Here’s a step-by-step approach to troubleshooting:

  1. Update Packages: Ensure that all your packages, including mashr, flashier, and their dependencies, are up-to-date. Sometimes, updating packages can resolve issues related to version compatibility or bug fixes.
  2. Check for Non-Positive SEs: Even though you mentioned that your shat matrix contains no negative entries, double-check for any non-positive standard errors. Replace any such values with a small positive number.
```R
shat[shat <= 0] <- 1e-6
```
  1. Simplify the Data: Try running cov_flash on a smaller subset of your data to see if the error persists. This can help you isolate the issue and determine if it's related to the size or complexity of your data.
  2. Contact Package Maintainers: If none of the above solutions work, consider reaching out to the package maintainers or posting on online forums. They might be able to provide more specific guidance or identify a bug in the code.

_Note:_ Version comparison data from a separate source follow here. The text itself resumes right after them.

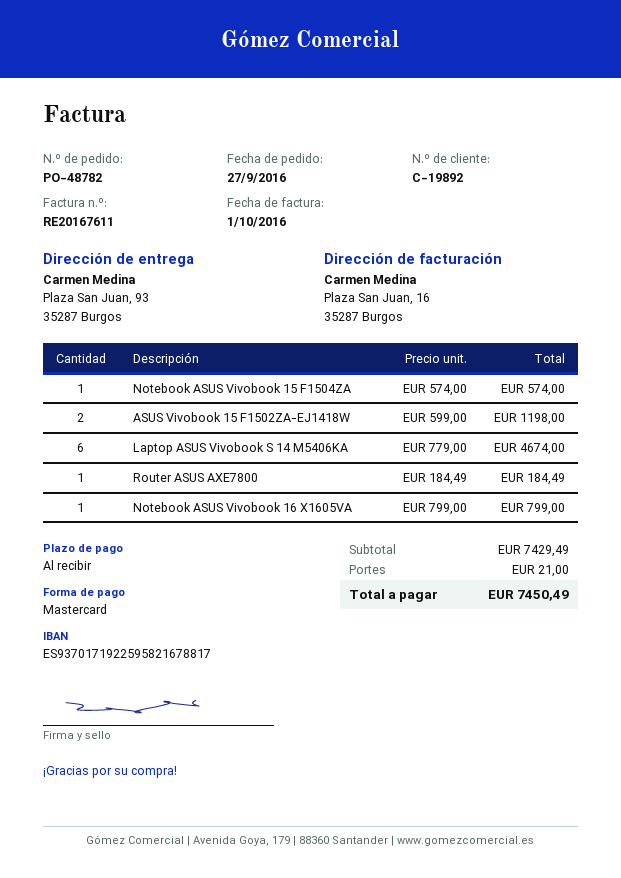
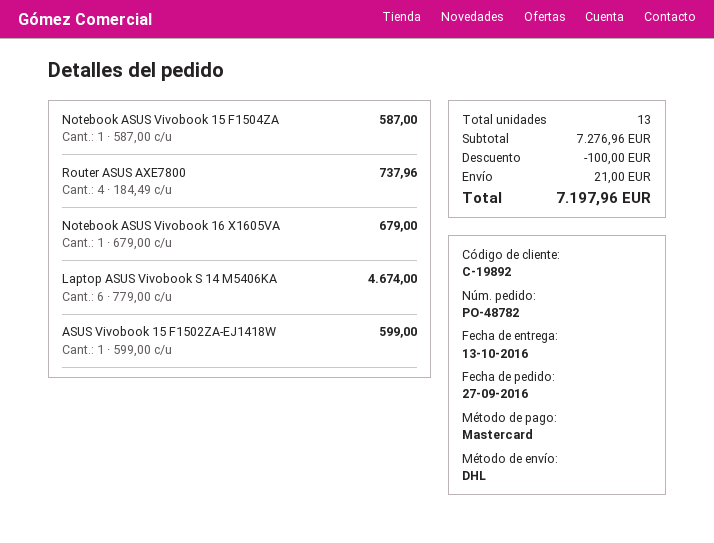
Notebook ASUS Vivobook 15 F1504ZA: 1 x 574.00 = 574.00 -> 1 x 587.00 = 587.00
ASUS Vivobook 15 F1502ZA-EJ1418W: 2 x 599.00 = 1198.00 -> 1 x 599.00 = 599.00
Router ASUS AXE7800: 1 x 184.49 = 184.49 -> 4 x 184.49 = 737.96
Notebook ASUS Vivobook 16 X1605VA: 1 x 799.00 = 799.00 -> 1 x 679.00 = 679.00
subtotal: 7429.49 -> 7276.96
discount: none -> 100.00
total: 7450.49 -> 7197.96

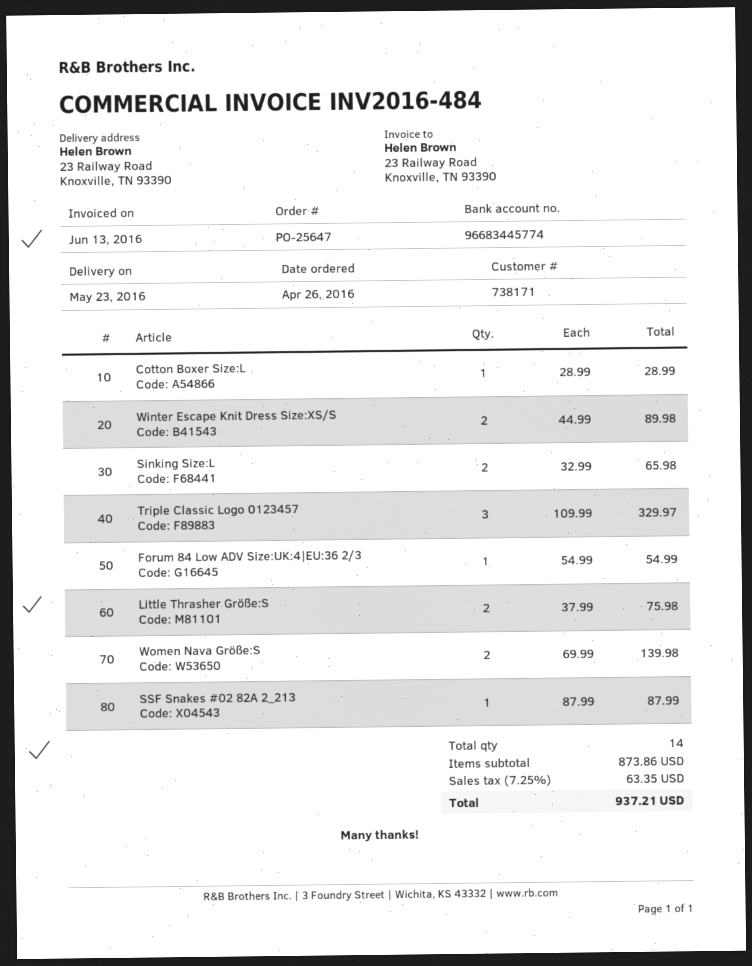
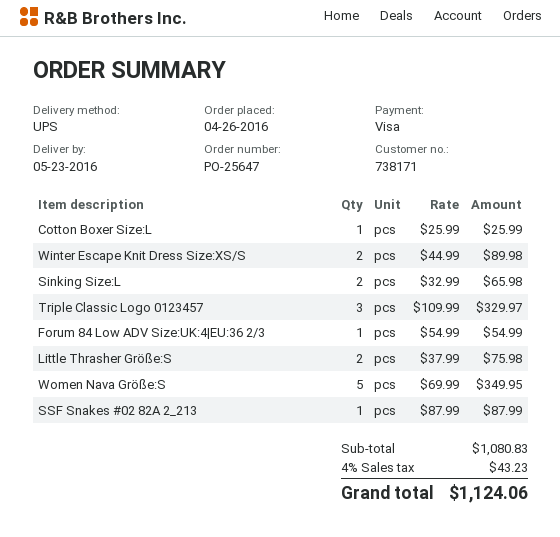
Cotton Boxer Size:L: 1 x 28.99 = 28.99 -> 1 x 25.99 = 25.99
Women Nava Größe:S: 2 x 69.99 = 139.98 -> 5 x 69.99 = 349.95
subtotal: 873.86 -> 1080.83
tax: 7.25% = 63.35 -> 4% = 43.23
total: 937.21 -> 1124.06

In summary, the error you're encountering with cov_flash is likely due to numerical instability or convergence issues. By adding a small constant to your shat matrix, increasing the maximum number of iterations, simplifying your data, and consulting package documentation, you should be able to troubleshoot and resolve the issue. If all else fails, don't hesitate to reach out to the package maintainers for further assistance.

I hope this comprehensive guide helps you navigate the intricacies of mashR and overcome the challenges you're facing. Happy analyzing, and may your data always reveal its secrets!